The reason for highlighting this position is to mention an intriguing series long ago in Kido, in which the go writer Akiyama Kenji had the wheeze of getting three top pros likewise to put their metaphorical jimjams on and then come up (separately) with the continuation of a position he presented. This one was ideal as there was no real continuation, but he managed to keep the series running for quite a while despite the risk that top pros might already have seen many of the games most worth considering.
Very often, as here, the pros came up with totally different ideas. Sometimes a couple of pros would suggest the same line, but for totally different reasons. We can be sure that Akiyama protected himself to a degree by choosing pros that had different styles, but the diversity of opinion was still remarkable - as this game shows.
The three suggested continuations are given in the sgf file above. All three pros agreed that White was a long way behind - at least 10 points. Kajiwara Takeo 9-dan though that the only thing to do was to try urgently to seek complications on the right side, and if that didn't work (and it didn't in the lines he proposed - just one shown here) then White might as well resign. He concluded that falling asleep was probably the only move.
Kojima Takaho 9-dan was more circumspect. He thought White might have a chance if he could prolong the game and hope to haul back slowly. His suggestion, kosumi on the left, exemplified that thinking. He was at pains to point out that his White 1 was not necessarily a good move, and that White was really up against it, but he felt this was the right way to go about creating a sniff at a recovery.
Kobayashi Koichi 9-dan had overheard some of Ushi's post-game analysis, in which he proposed the mole attack on the right. The mere fact this analysis took place is interesting in scotching the idea that Ushi may have pretended to have overslept to avoid having to resign after behind so far behind so embarrassingly early. It also meant that it was hard for Kobayashi to fix on a move of his own, but he demonstrated several variations and concluded that White was still clearly behind but it was not a resignable game. His/Ushi's approach could be categorised as a mixture of Kajiwara's urgent complications and Kojima's stalling.
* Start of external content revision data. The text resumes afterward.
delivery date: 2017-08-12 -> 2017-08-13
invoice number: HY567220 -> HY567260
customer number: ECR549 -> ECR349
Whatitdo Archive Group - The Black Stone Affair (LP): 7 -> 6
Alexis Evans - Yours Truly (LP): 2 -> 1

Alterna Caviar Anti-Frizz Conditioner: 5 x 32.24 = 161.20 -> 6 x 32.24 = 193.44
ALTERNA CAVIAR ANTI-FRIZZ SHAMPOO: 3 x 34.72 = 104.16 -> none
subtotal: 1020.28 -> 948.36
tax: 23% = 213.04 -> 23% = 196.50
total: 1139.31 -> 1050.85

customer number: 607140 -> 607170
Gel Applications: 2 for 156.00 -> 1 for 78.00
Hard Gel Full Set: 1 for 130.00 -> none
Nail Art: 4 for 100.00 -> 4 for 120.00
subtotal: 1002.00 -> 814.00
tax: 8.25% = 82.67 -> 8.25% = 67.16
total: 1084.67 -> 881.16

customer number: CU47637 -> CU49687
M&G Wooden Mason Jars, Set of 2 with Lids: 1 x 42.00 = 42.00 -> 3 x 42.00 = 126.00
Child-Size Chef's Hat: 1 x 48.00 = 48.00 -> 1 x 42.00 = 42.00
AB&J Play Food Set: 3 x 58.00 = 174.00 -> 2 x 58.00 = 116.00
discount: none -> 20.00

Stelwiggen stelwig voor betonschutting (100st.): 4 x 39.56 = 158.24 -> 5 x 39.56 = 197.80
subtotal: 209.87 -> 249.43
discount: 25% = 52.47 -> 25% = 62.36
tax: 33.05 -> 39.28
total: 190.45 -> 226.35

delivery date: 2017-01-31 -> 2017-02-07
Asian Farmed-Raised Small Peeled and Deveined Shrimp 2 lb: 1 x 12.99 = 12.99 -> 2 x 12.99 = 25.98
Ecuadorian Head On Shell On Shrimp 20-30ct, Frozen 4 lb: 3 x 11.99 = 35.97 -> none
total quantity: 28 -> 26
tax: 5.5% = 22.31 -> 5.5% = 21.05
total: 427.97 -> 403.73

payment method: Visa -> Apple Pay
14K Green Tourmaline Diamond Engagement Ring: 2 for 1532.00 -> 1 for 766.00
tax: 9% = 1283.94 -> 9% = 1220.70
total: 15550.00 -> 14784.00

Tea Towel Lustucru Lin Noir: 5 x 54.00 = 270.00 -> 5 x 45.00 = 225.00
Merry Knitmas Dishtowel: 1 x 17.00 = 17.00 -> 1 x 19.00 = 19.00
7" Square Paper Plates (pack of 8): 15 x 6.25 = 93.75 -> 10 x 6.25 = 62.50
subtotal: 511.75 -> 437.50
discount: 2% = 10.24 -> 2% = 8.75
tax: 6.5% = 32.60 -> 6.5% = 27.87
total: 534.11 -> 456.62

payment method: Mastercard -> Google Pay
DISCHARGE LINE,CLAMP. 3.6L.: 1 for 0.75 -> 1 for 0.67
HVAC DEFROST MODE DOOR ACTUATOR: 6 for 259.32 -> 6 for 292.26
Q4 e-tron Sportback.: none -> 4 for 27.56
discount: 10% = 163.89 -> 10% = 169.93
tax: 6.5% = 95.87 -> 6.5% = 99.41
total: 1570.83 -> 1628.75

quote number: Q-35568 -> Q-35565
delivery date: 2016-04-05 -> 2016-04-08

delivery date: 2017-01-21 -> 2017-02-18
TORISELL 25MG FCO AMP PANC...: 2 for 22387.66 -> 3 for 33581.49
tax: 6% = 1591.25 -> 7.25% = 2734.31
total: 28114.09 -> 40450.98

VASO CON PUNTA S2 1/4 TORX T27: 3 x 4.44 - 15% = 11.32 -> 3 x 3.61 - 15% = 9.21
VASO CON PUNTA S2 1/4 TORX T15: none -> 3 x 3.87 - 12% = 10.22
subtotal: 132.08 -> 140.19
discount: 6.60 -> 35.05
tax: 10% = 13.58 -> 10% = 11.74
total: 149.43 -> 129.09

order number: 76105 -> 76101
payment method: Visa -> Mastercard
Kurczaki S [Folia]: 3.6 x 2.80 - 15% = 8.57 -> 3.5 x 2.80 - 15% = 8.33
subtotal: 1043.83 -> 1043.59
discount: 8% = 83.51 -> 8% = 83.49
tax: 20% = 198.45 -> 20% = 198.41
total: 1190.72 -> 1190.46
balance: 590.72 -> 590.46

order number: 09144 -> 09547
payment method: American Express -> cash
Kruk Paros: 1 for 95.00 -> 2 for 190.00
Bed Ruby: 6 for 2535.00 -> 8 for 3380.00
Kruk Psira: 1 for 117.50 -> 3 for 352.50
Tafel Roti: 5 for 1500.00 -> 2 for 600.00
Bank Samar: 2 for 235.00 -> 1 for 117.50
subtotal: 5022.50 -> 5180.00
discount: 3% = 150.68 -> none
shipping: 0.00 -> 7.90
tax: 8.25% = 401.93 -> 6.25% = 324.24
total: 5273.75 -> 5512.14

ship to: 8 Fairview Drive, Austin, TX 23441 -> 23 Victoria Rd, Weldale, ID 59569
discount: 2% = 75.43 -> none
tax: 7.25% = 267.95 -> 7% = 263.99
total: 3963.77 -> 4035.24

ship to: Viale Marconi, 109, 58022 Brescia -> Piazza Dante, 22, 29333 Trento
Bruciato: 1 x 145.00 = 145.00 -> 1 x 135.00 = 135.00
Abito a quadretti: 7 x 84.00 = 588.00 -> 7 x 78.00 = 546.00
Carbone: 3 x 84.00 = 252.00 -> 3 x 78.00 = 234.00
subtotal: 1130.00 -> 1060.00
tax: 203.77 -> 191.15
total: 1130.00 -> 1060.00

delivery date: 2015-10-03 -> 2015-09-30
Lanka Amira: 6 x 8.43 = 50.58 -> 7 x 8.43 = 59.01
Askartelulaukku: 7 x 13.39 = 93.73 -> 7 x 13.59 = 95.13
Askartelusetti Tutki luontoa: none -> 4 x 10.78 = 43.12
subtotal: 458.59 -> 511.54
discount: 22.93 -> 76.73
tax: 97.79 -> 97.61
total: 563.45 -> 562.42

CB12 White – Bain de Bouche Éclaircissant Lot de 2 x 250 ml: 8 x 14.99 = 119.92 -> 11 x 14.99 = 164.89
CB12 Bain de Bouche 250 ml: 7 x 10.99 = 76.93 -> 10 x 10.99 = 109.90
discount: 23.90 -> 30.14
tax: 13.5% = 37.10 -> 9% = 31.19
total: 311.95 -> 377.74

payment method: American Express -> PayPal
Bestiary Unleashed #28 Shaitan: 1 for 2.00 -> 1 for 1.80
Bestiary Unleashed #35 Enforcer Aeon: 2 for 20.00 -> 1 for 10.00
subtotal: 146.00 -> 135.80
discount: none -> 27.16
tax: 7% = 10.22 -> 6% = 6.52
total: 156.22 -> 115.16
We are used to seeing magazine commentaries in which one pro comments and he says Black must do this, White must do that. I think I demonstrated in Kamakura and the other books (which were based on commentaries by lots of different pros) that "must" is a dangerous word in go. There is usually more than one way to carve the turkey. This exemplary series showed that it is not just very famous games, which get mulled over a lot, where differences of opinion and style apply. Even run-of-the-mill games show startling differences.